Hi all,
I am looking for a strategy to find solutions for a problem where customers need to be served periodically in a given planning horizon (of P = 20 (work)days (4 weeks à 5 days each)). Customers have (multiple) time windows, service durations and a frequency value k, meaning a customer needs to be served k times during the planning horizon with a time gap between services (or periodicity) p of exactly P / k days. For example: a customer with k = 2 needs to be served 2 times exactly every p = 10 days.
My current approach is as follows.
Step 1) (weekdayassignment): First I solve the problem with 20 vehicles, one for each day, to assign customers to single days in the schedule. Since customers with high k will be served more often and hence restrict the solution more strongly than customers with low k, I have chosen to model this by assigning a virtual demand equal to k to each customer and assign a limited load capacity to my vehicles. Ergo, if a customer with, e.g. k = 4 is assigned to the first Monday, the corresponding vehicle will spend a relatively large portion of its load capacity on this customer and will have to return to the depot after serving a relatively smaller amount of customers on that day. At the end of step one I have an interim solution for all of the 20 days in P, with every customer appearing exactly once.
Step 2) (weekclustering): Then, for each weekday, I decide which customers to serve in the same week. For a customer with k = 4, the week assignment is trivial, since he/she will be served every week (and the day of the week has already been determined in step 1)). Since a customer with, e.g., k = 2 can be served in (week 1 and week 3) or (week 2 and week 4), I have to assign the customer to one of the two possibilities. The same goes for customers with k = 1, only now there are 4 possibilities to assign the customer to a week: (week 1) or (week 2) or (week 3) or (week 4). So I cluster the customers geometrically into k clusters for each occurring k elem{1,2,4} (I basically do a kmeans clustering, but with approximately equal cluster size, if anyone is interested).

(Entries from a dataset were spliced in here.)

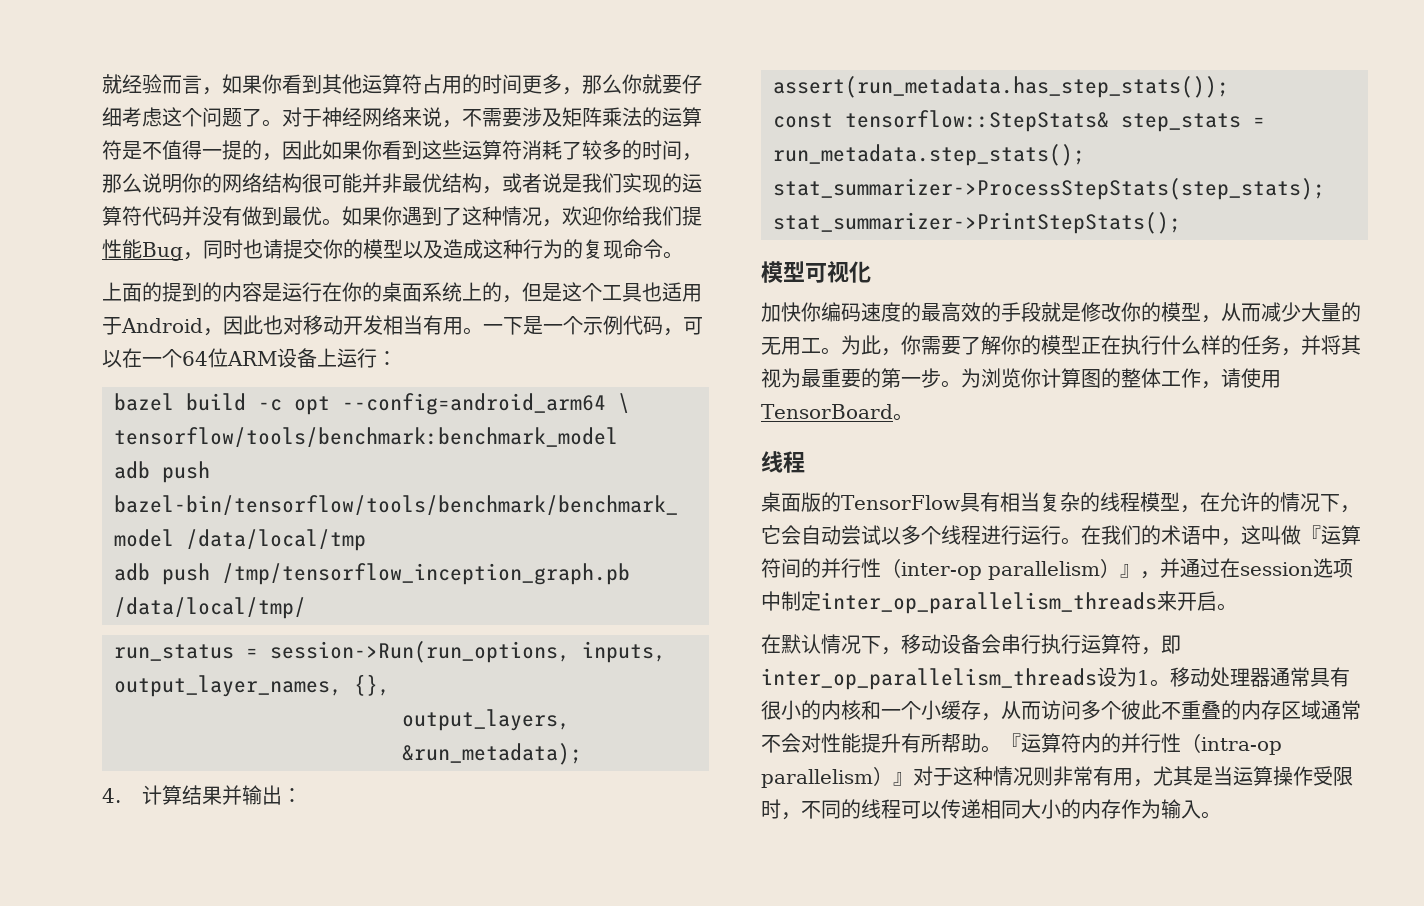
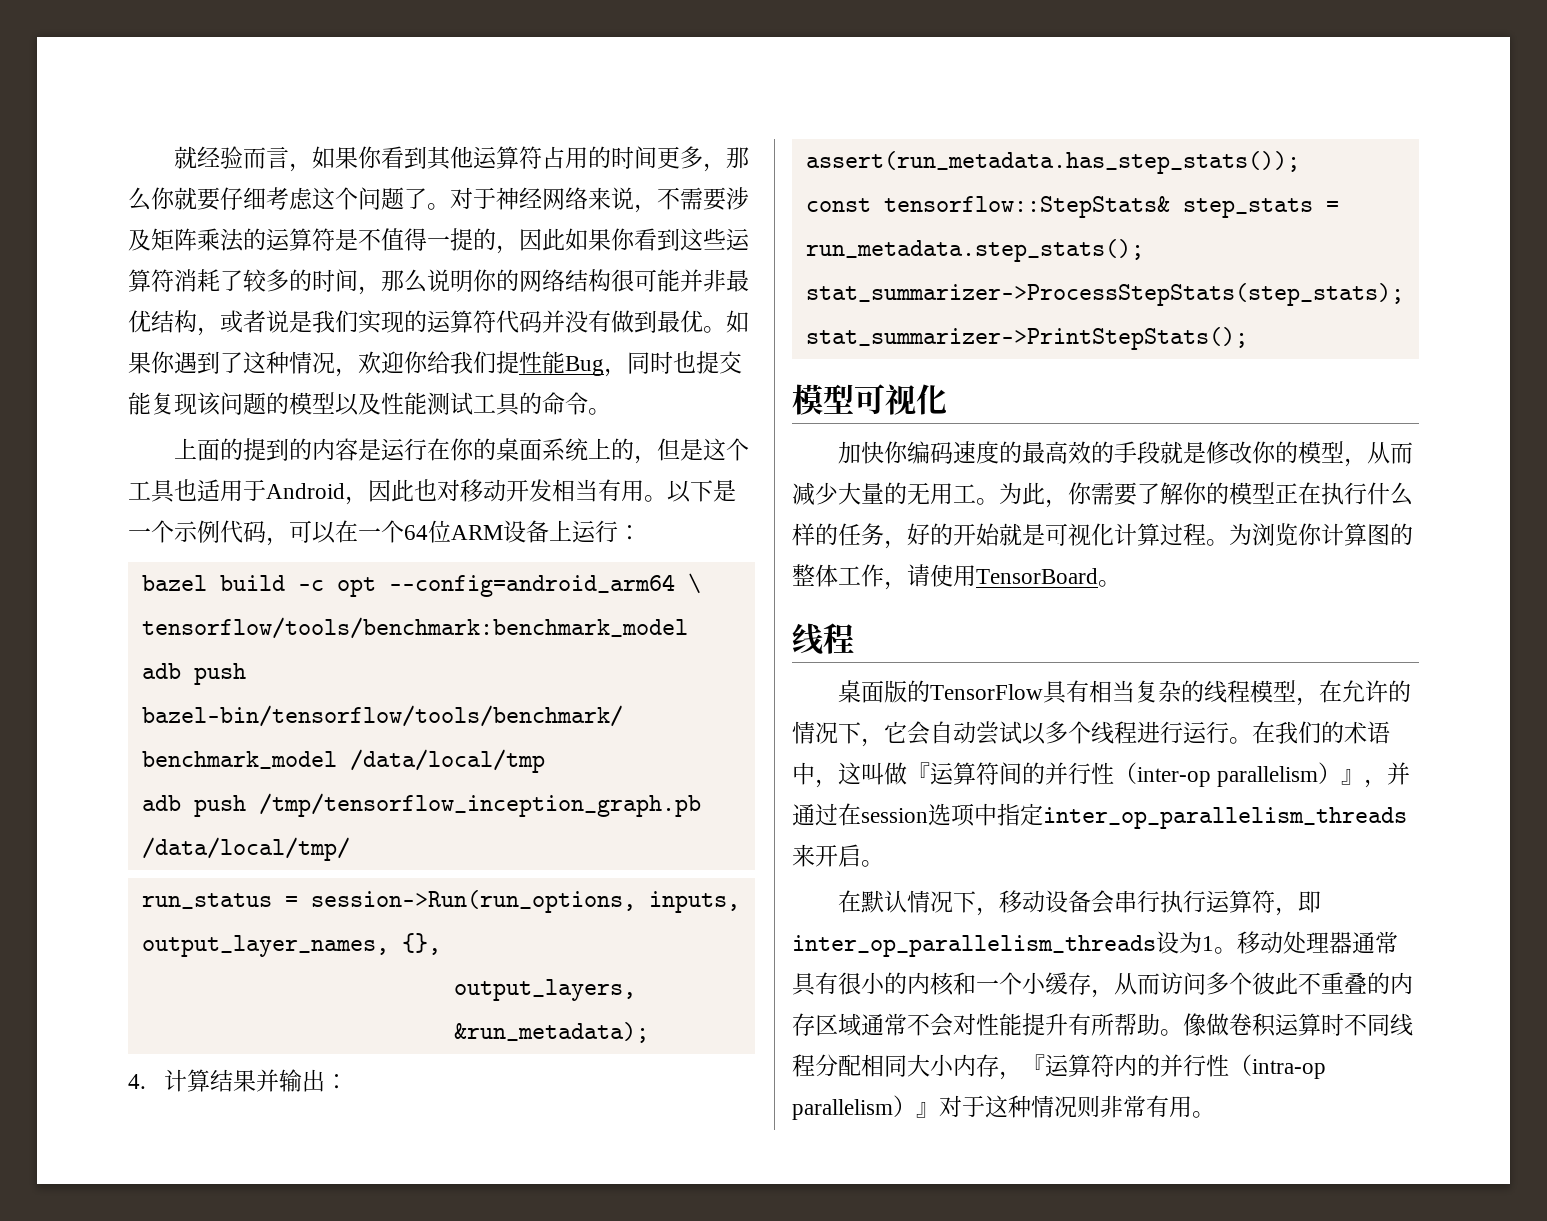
[263,239,623,259] 请提交你的模型以及造成这种行为的复现 -> [696,351,742,374] [128,392,542,416] 提交能复现该问题的模型以及性能测试工具的
[483,324,503,333] 一 -> [667,480,691,503] 以
[1301,335,1361,355] [761,368,941,388] 并将其视为最重要的第一步 -> [907,523,1206,546] 好的开始就是可视化计算过程
[781,591,801,611] 制 -> [997,803,1020,826] 指
(1001, 749) none -> [1183,1013,1413,1037] [792,1054,1022,1080] 像做卷积运算时不同线程分配相同大小内存，
[1133,766,1353,787] [761,799,1201,820] ，尤其是当运算操作受限时，不同的线程可以传递相同大小的内存作为输入 -> (1192, 1107) none

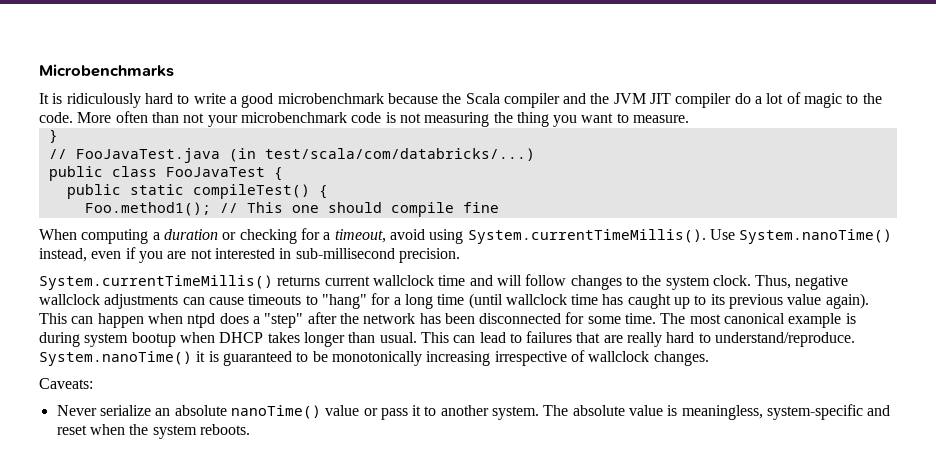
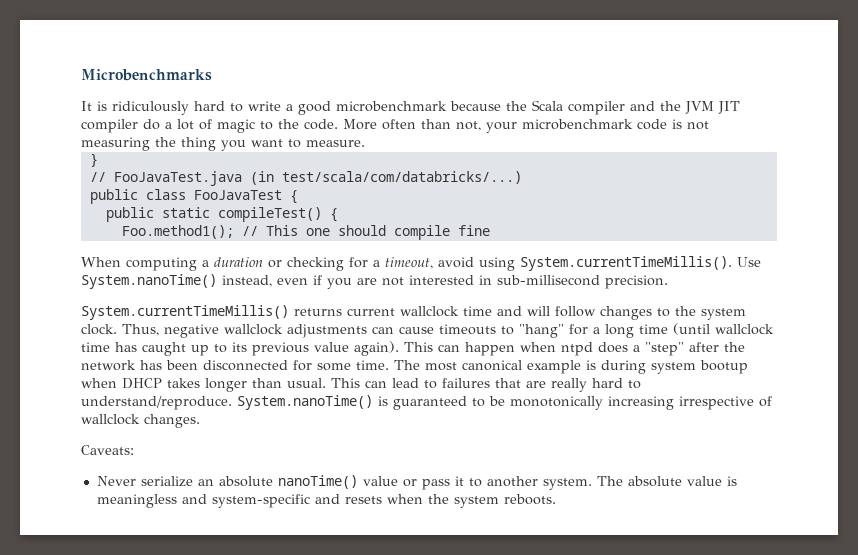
[183,113,205,123] not -> [456,121,481,131] not,
[196,351,206,362] it -> (373, 402) none
[681,405,763,420] meaningless, -> [96,494,207,508] meaningless and
[56,425,87,435] reset -> [344,496,382,504] resets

These clusters then represent weeks in the schedule.
Step 3) (weekassignment): Then I assign the clusters from step 2) to actual weeks in P. I start with the clusters with k = 4 (trivial) and then assign the two clusters with k=2 in such a way, that the overall driving distance is minimized; then repeat for clusters with k = 1.
Step 4) (dayoptimization): I then solve the TSP for each day in P.

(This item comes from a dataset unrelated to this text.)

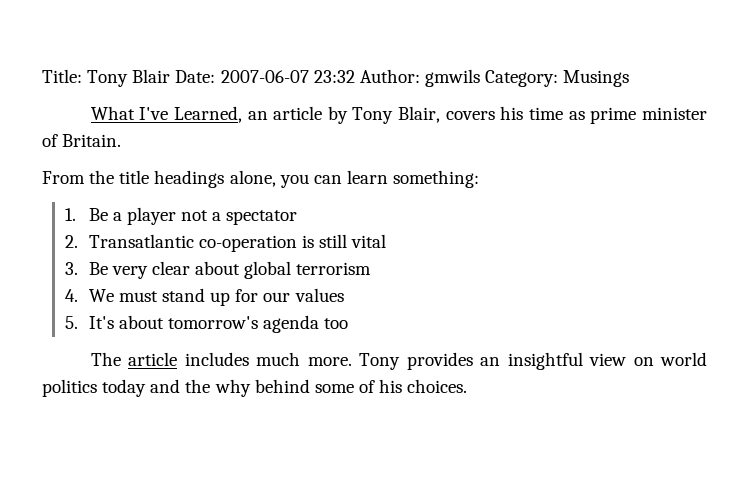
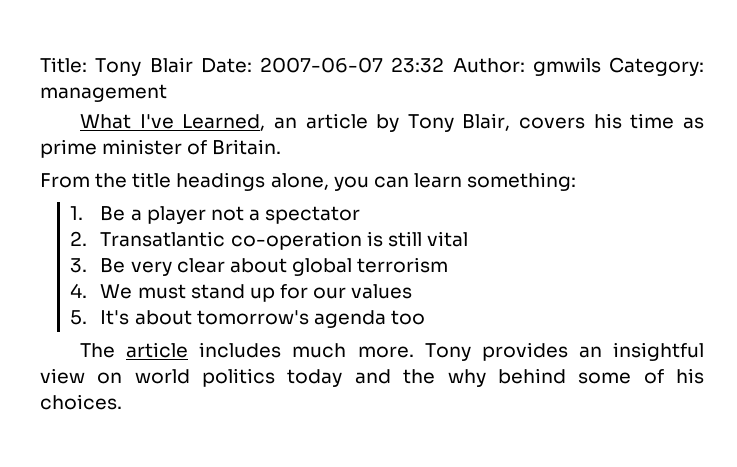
[563,70,630,87] Musings -> [40,84,167,102] management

The approach returns plausible results, which is nice. It has, however, its weaknesses.

If the customers are not homogeneous, i.e. if a customer is either located very far from the others or has a much greater service duration than the others, the trick with the load capacity from step 1 can fail; such a customer would need to displace more customers from that day to other days than given by its k. In extreme cases – even if I make sure that the “strange” customer is the only one who gets served on a certain day in step 1) – there might still be too many customers assigned to the same weekday in different weeks to find a feasible solution for some of the days in step 4).

Another effect, very much associated with problem 1): As the planning horizon gets longer – more precisely: as the number of weeks (and hence the number of possible values for k grows) – the load capacity crutch also gives less and less plausible approximations for the number of customers that can be served on a given weekday.

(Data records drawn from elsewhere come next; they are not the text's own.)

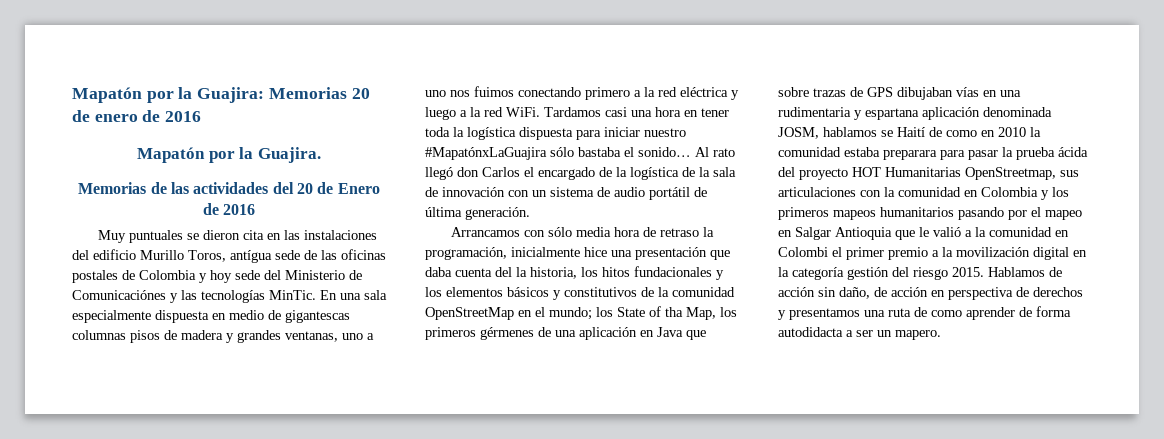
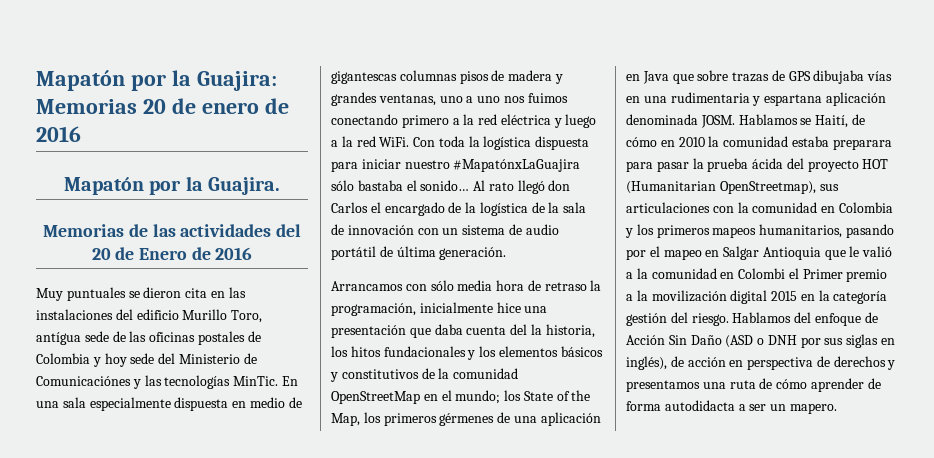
[188,250,226,262] Toros, -> [231,310,263,323] Toro,
[544,107,729,117] Tardamos casi una hora en tener -> [413,137,436,147] Con
[665,307,683,317] tha -> [571,390,591,401] the
[897,87,953,100] dibujaban -> [813,70,865,84] dibujaba
[778,127,977,139] JOSM, hablamos se Haití de como -> [700,114,865,128] [626,137,657,147] JOSM. Hablamos se Haití, de cómo
[885,167,1056,180] Humanitarias OpenStreetmap, -> [626,181,816,194] (Humanitarian OpenStreetmap),
[880,207,954,217] humanitarios -> [759,224,843,238] humanitarios,
[846,247,884,260] primer -> [802,269,843,279] Primer
(1069, 253) none -> [771,291,798,301] 2015
[913,267,1062,280] [778,287,870,299] riesgo 2015. Hablamos de acción sin daño, -> [691,312,878,326] [626,334,896,348] [626,356,667,370] riesgo. Hablamos del enfoque de Acción Sin Daño (ASD o DNH por sus siglas en inglés),
[931,310,962,317] como -> [776,379,808,389] cómo

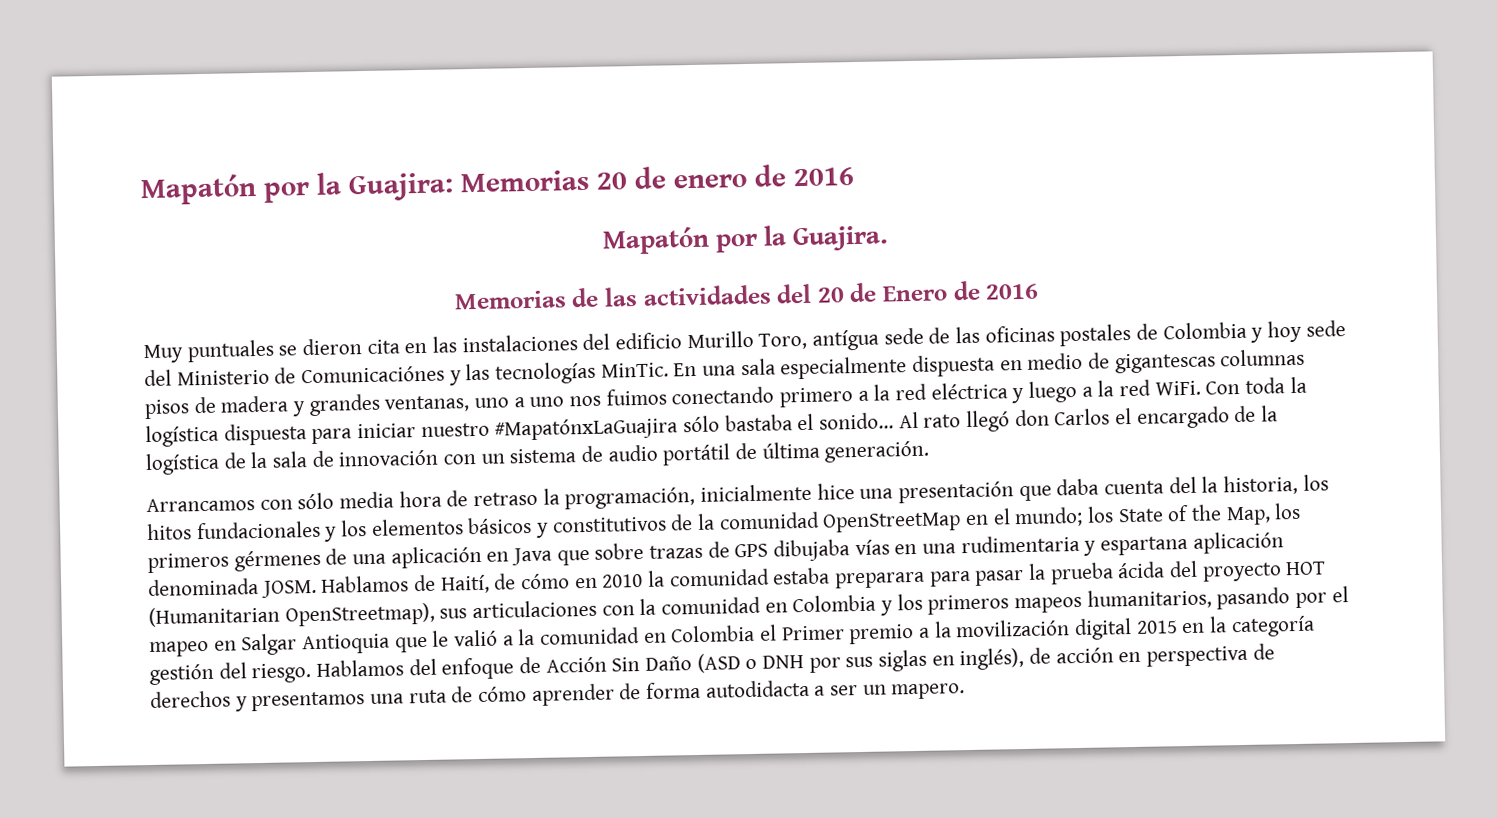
[800,118,812,125] se -> [413,574,437,592] de
[738,268,786,279] Colombi -> [670,624,756,643] Colombia

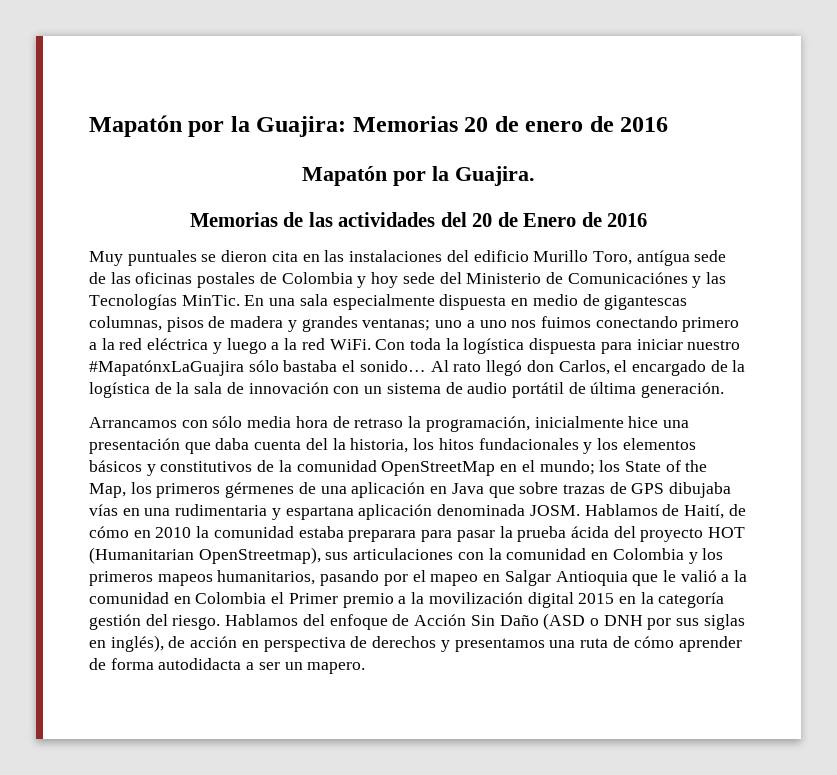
[495,361,597,385] tecnologías -> [89,294,177,310] Tecnologías
[1220,348,1306,367] columnas -> [89,316,162,331] columnas,
[384,395,470,413] ventanas, -> [362,318,431,331] ventanas;
[1054,408,1111,426] Carlos -> [558,360,610,375] Carlos,

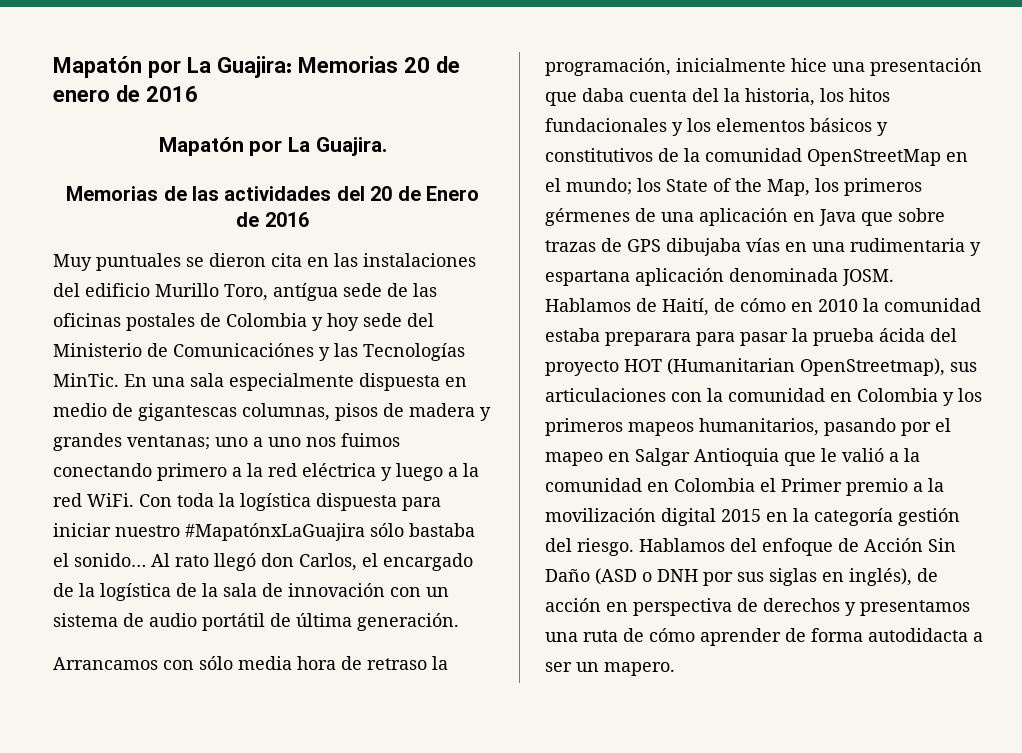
[89,115,250,137] Mapatón por la -> [53,56,211,78] Mapatón por La
[432,166,449,181] la -> [287,137,310,152] La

My questions are: How can I make the approach more robust to include outliers / “strange” customers as described in step 1)? How can I make the approach more generic for longer planning horizons? What do you think about the general idea?
TL;DR: I am using jsprit to find solutions (robustly and as generically as possible) to assignment problems with periodicity constraint. My current approach has wekanesses. Pls help.